Suddenly, I hear another man’s voice from the other side of the street.
“Is everything all right?” he hollers. “Are you OK?” I peer into the darkness and see the man has come out of his house and is addressing me from a landing on his front steps. As he calls, the “dog”-screamer stops. Maybe he was tired of yelling, or maybe the presence of a witness has shut him up.
“Yes,” I say, so relieved to have an ally that I run across Haight Street to be closer. Greenberg in tow, I tell him what happened, that I am not harmed or hurt in any way, just shaken.
“Are you going far?” he asks. “I can walk you home.”
“No need,” I say. “I can’t tell you how grateful I am that you came out to see what was happening.”
A minute later, on Page Street, I encounter a fellow dog-walker I have often seen in the neighborhood. His dog is wearing a surgical keep-away-from-the-wound cone, and I know he had been neutered a day or so before.
“How’s he doing?” I ask.
“Better,” the guy says.
And then, because my heart is still racing and my knees are still wobbly, I tell him what happened, ending with my gratitude for the neighbor who cared enough to investigate what was going on.
“Well, sure,” says the dog-walker. “We are a community.”

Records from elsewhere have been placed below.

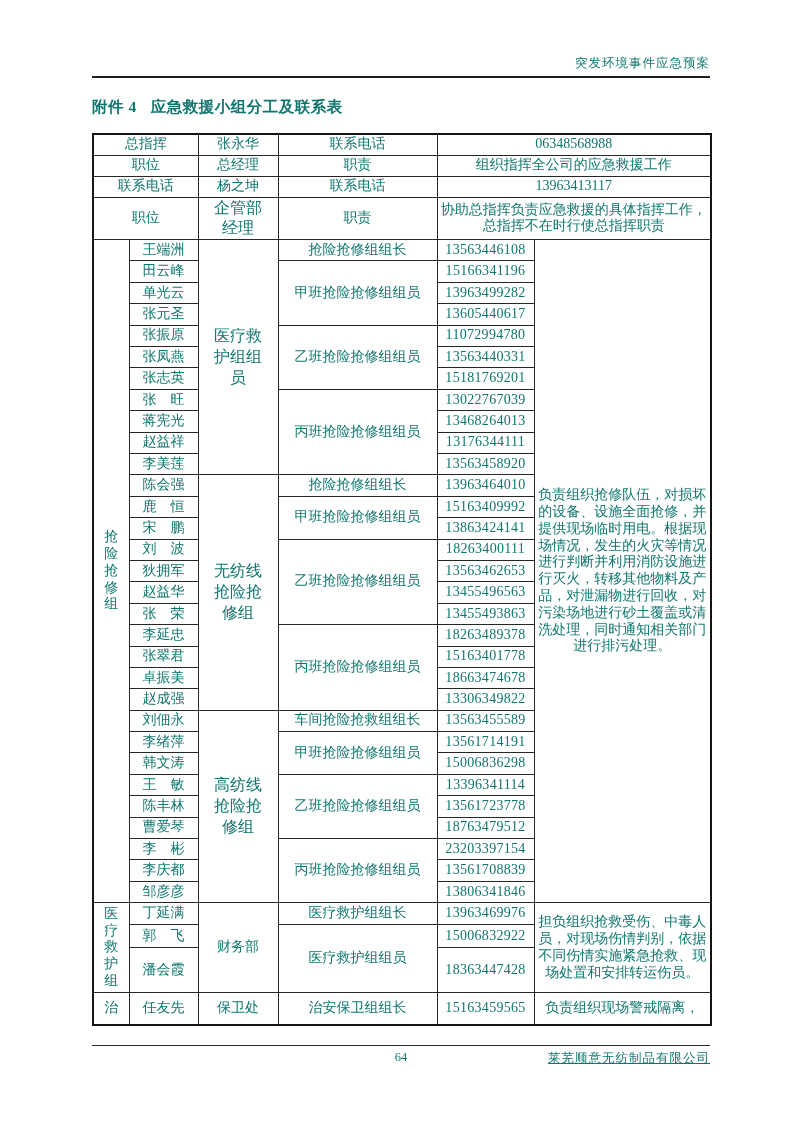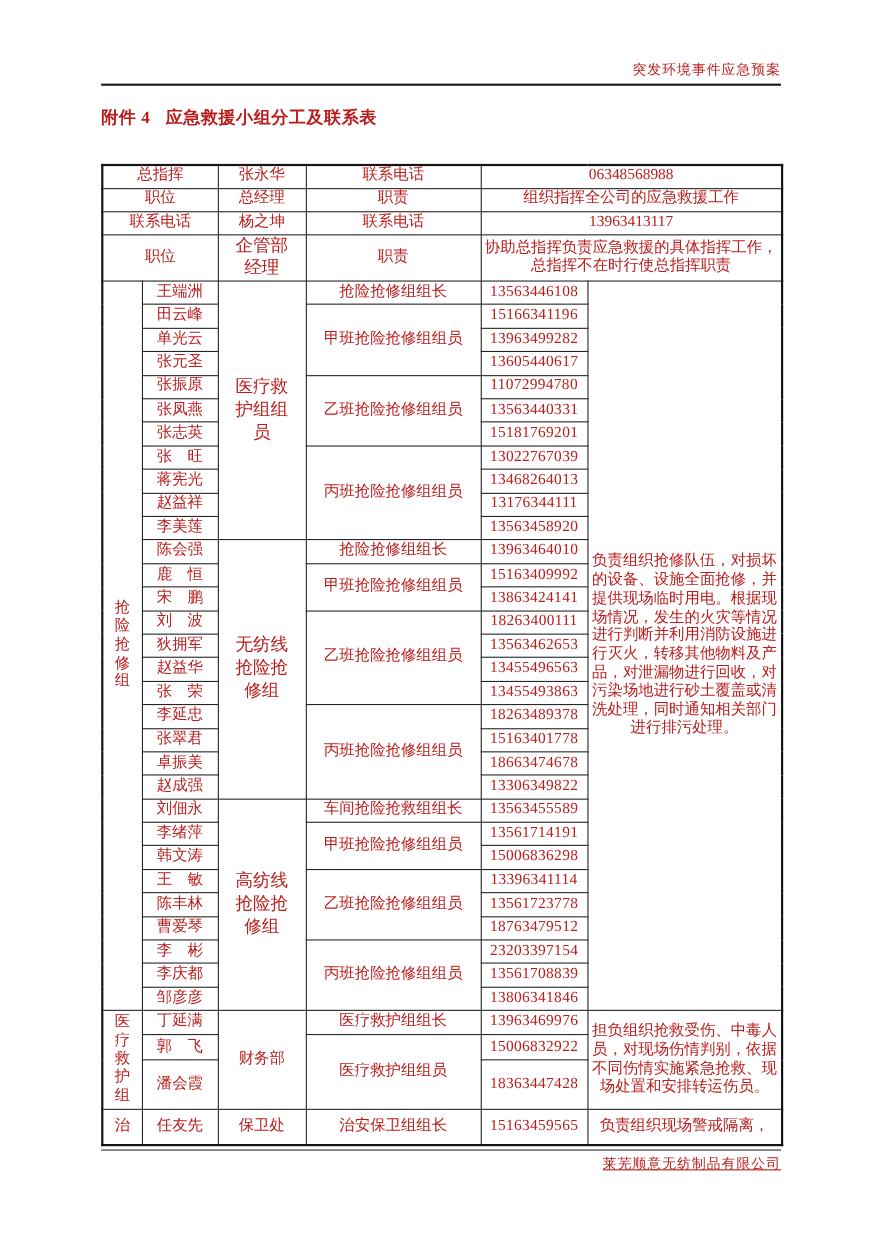"突发环境事件应急预案" .page { color: #b91c1c -> #0f766e }
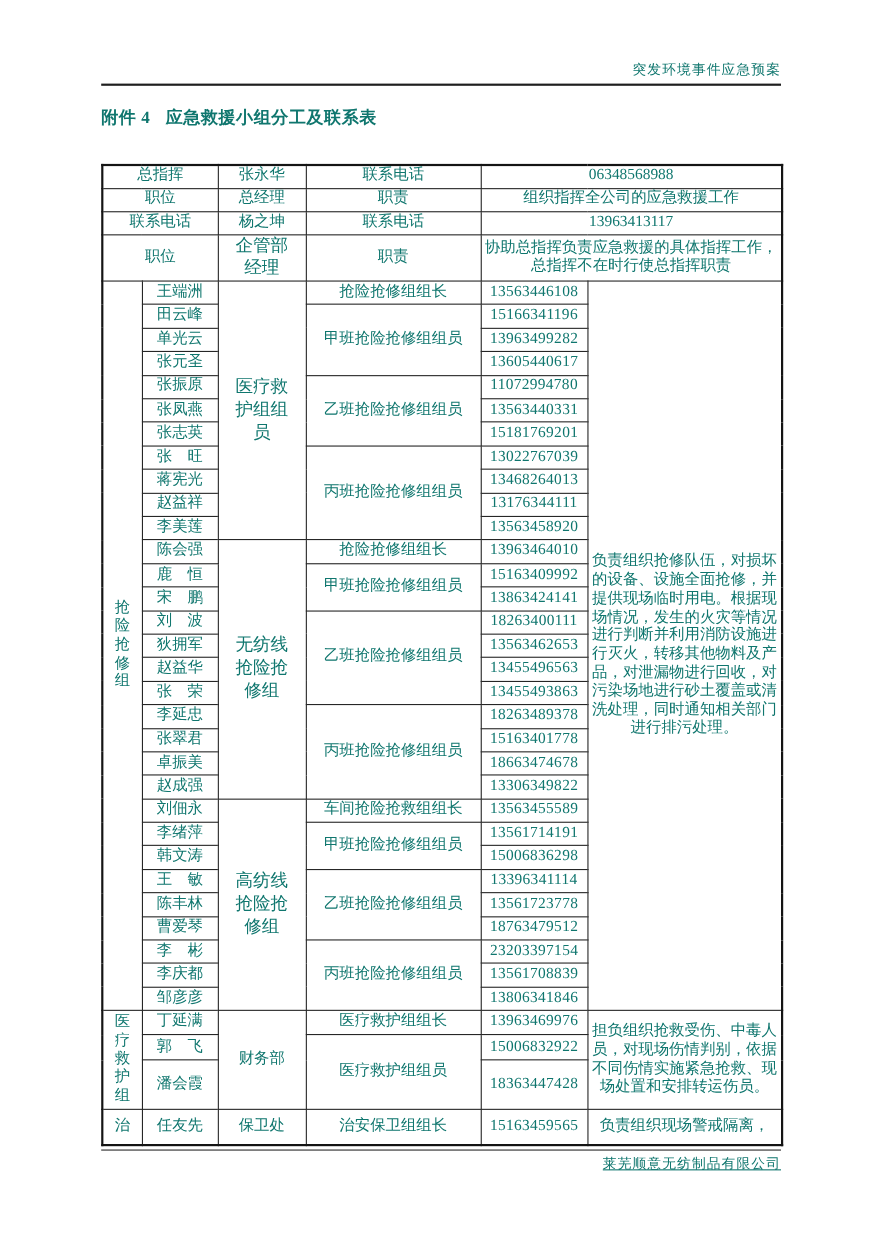"总指挥" table.contact { top: 149px -> 133px }
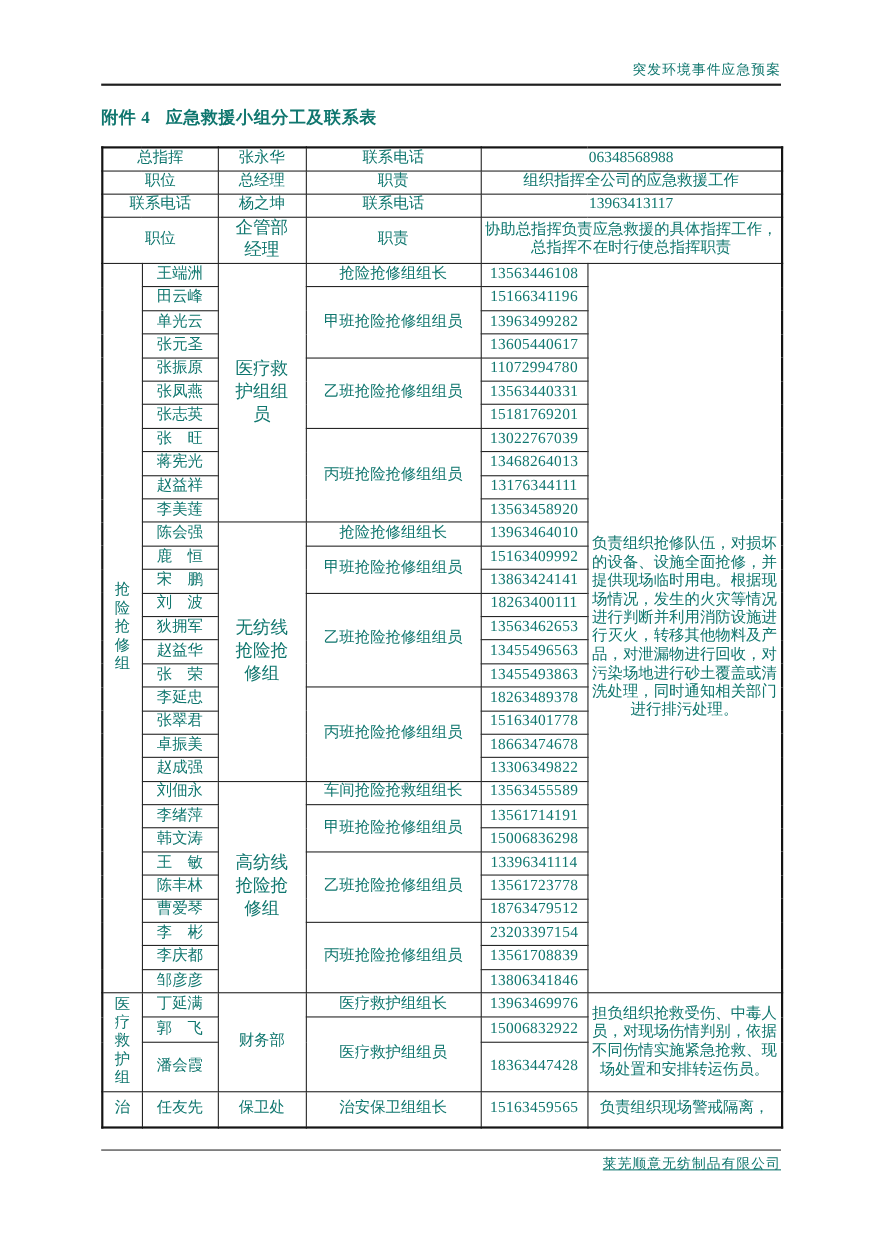"64" span.page-num { html: none -> <span>64</span> }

At 5 p.m. or so on January 6, when I take a break from watching the news, neighbors are bursting out of their houses. Some, like me, have dogs to walk. Others are just taking recesses from their TV screens. “Unbelievable,” we say to each other. “Could you imagine that this is America?” “All I’ve been doing is watching and eating.” “Well, it’s been coming for four years, hasn’t it?”
We are a community, ordinary folks in sweatpants and parkas, sharing our sorrows and fears, and that seems to help. In the terrors, the horrors, the disappointments, the outrages of recent times, our strongest feelings have been our bonds with each other.
Much enjoy your love of dog and love of story telling!
Omigod, I love this! Your encounter with the doh shouter is very scary and yet, these days, typically San Franciscan. Are you gonna collect these into a book?